**EXERCISE**
In the copy, every line of the material that follows must appear exactly, and no pictures should.

BEGIN SUPPLIED MATERIAL

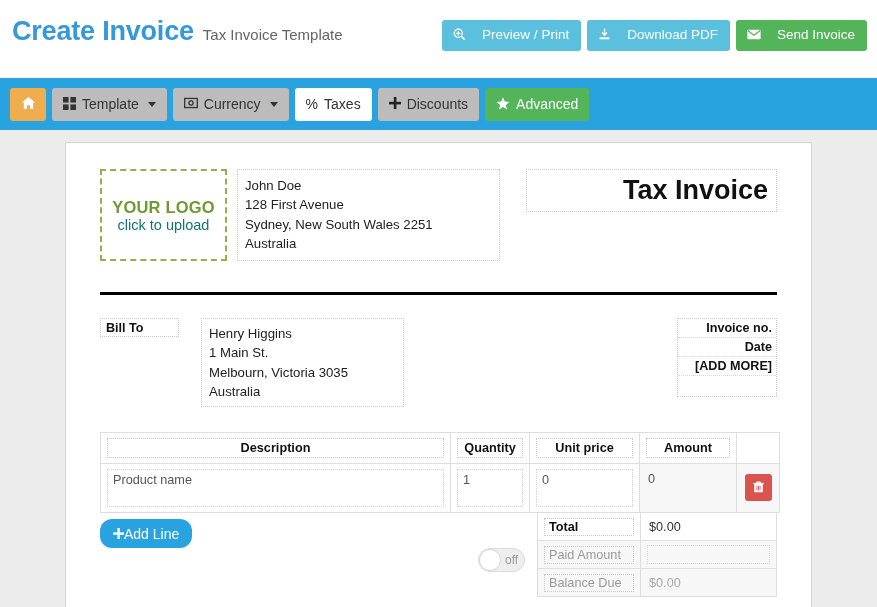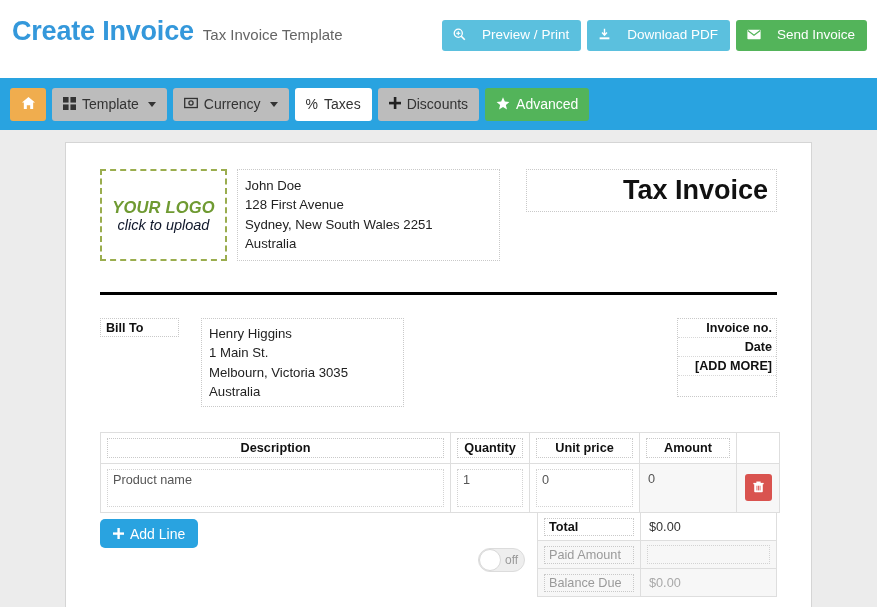"YOUR LOGO" .logo-box { font-style: italic -> none }
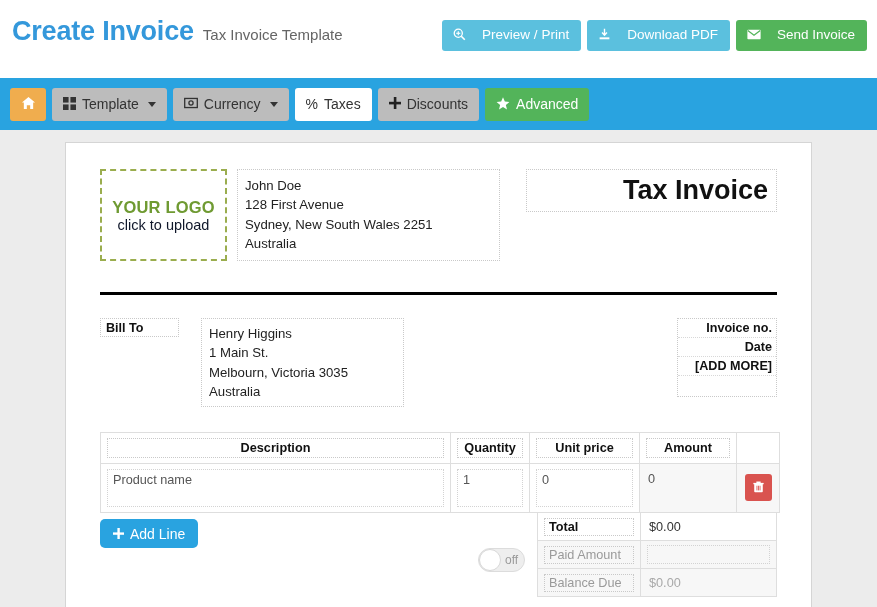"click to upload" .logo-sub { color: #0f172a -> #0f766e }
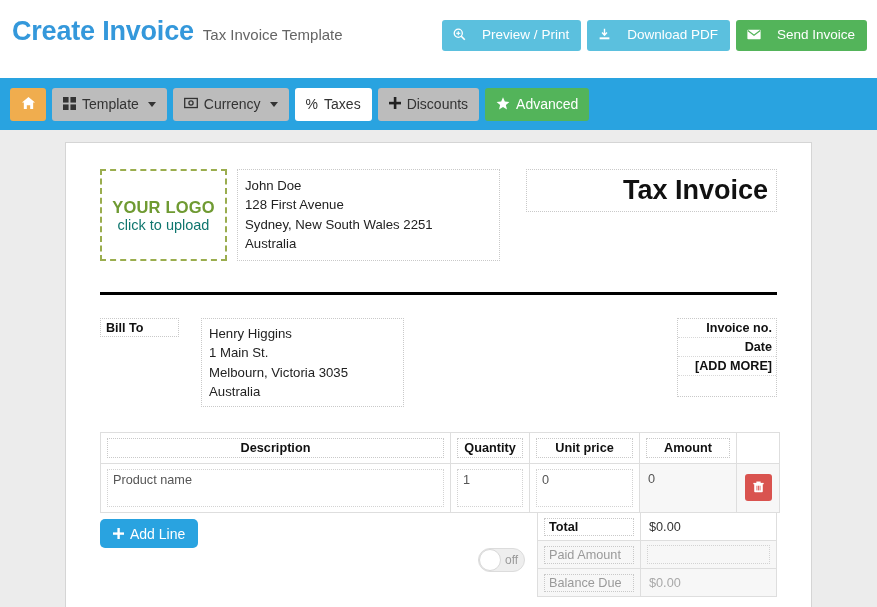"Add Line" .addline { border-radius: 5px -> 12px; gap: 6px -> none }
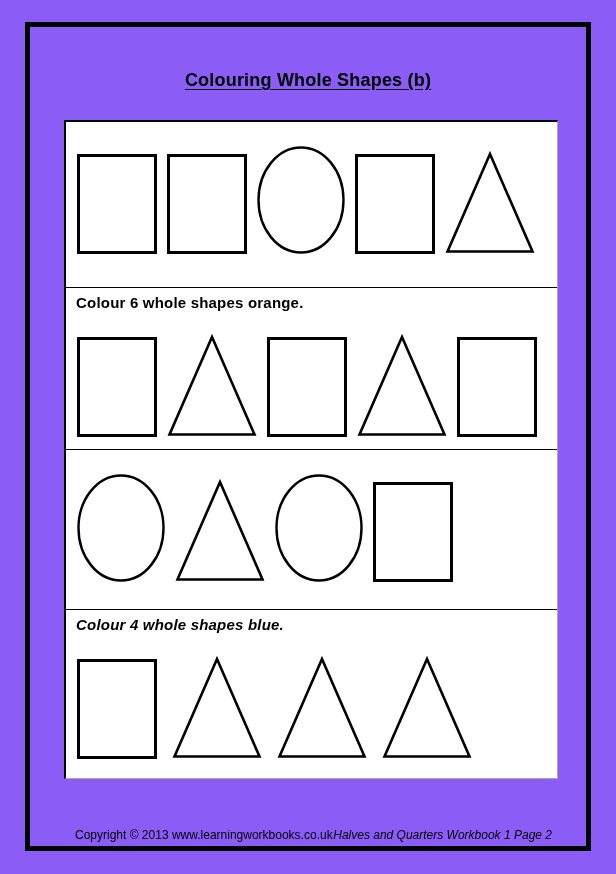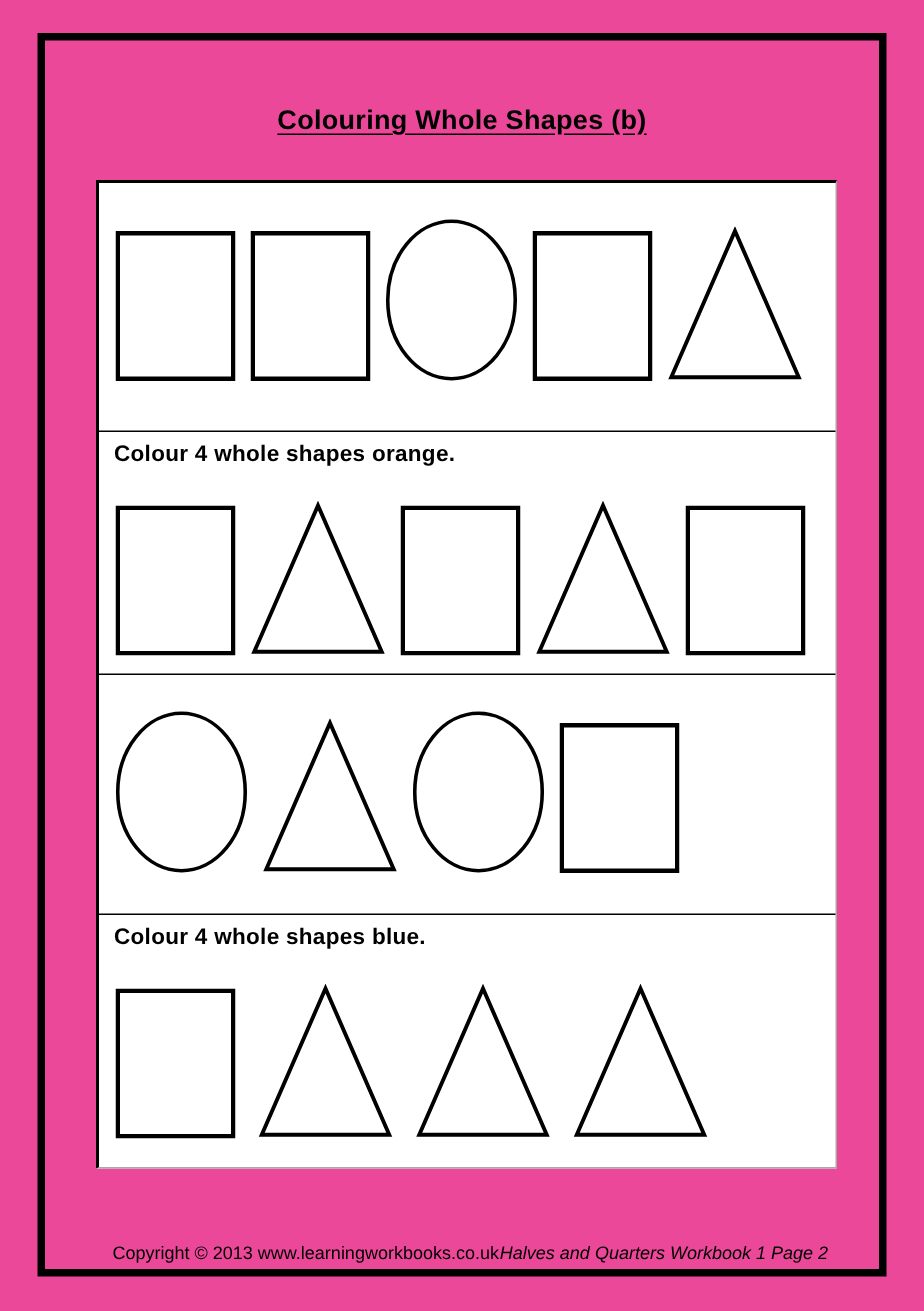"Colouring Whole Shapes (b)" .canvas { background: #ec4899 -> #8b5cf6 }
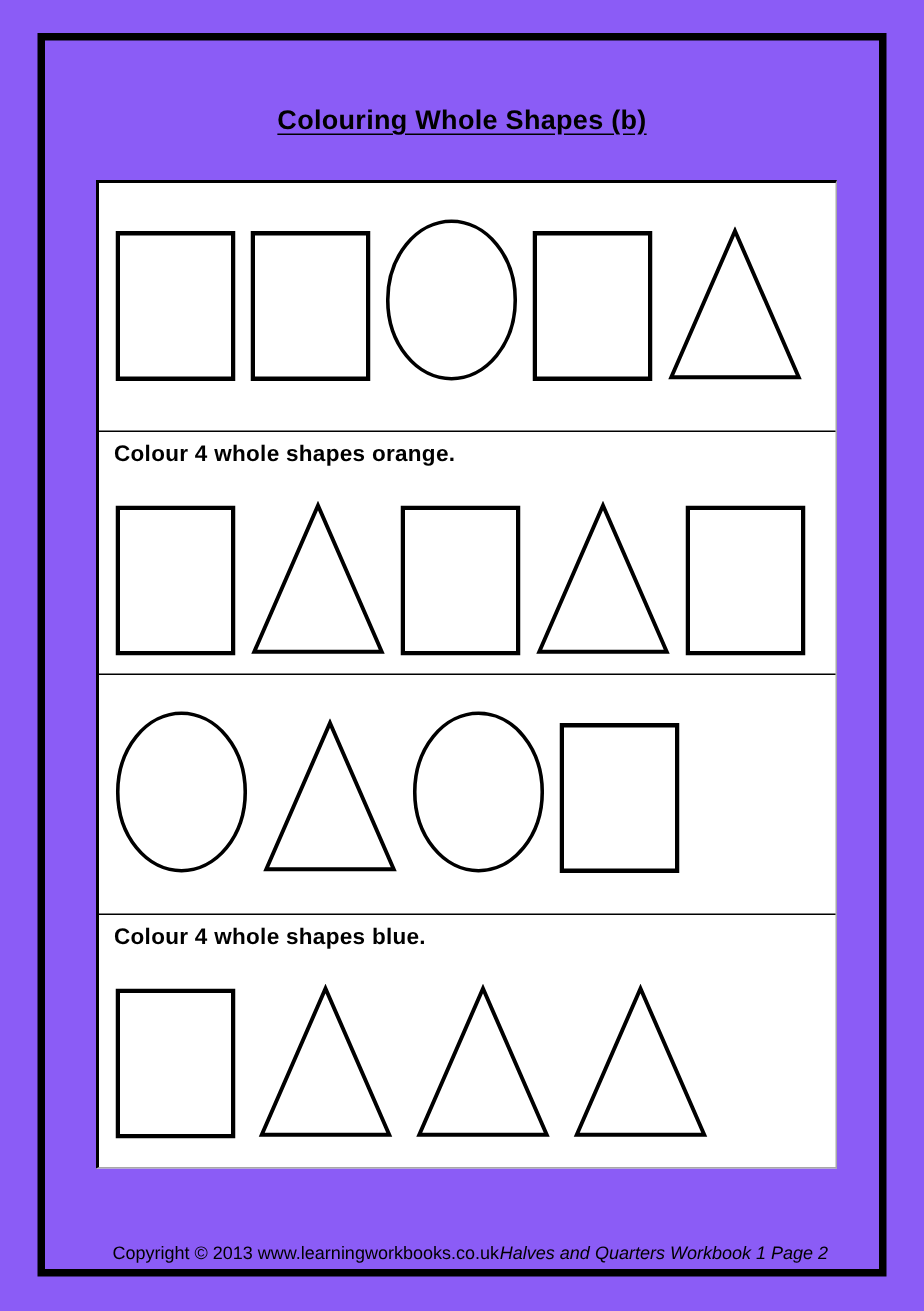"Colour 4 whole shapes orange." div.instruction { text: 4 -> 6 }
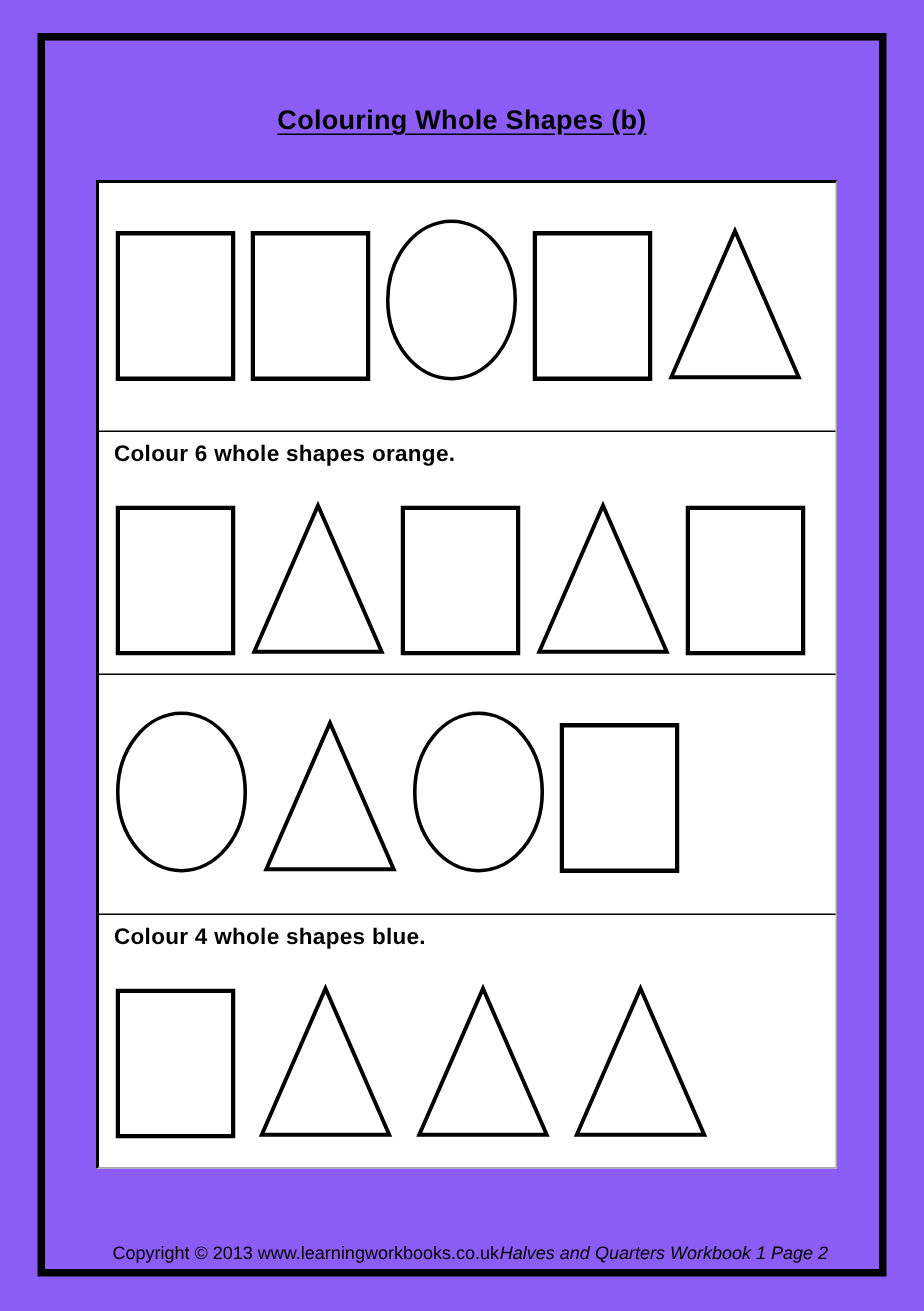"Colour 4 whole shapes blue." .section-4 { font-style: none -> italic }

END SUPPLIED MATERIAL

**SOLUTION TO THE PROBLEM**
"YOUR LOGO" .logo-box { font-style: italic -> none }
"click to upload" .logo-sub { color: #0f172a -> #0f766e }
"Add Line" .addline { border-radius: 5px -> 12px; gap: 6px -> none }
"Colouring Whole Shapes (b)" .canvas { background: #ec4899 -> #8b5cf6 }
"Colour 4 whole shapes orange." div.instruction { text: 4 -> 6 }
"Colour 4 whole shapes blue." .section-4 { font-style: none -> italic }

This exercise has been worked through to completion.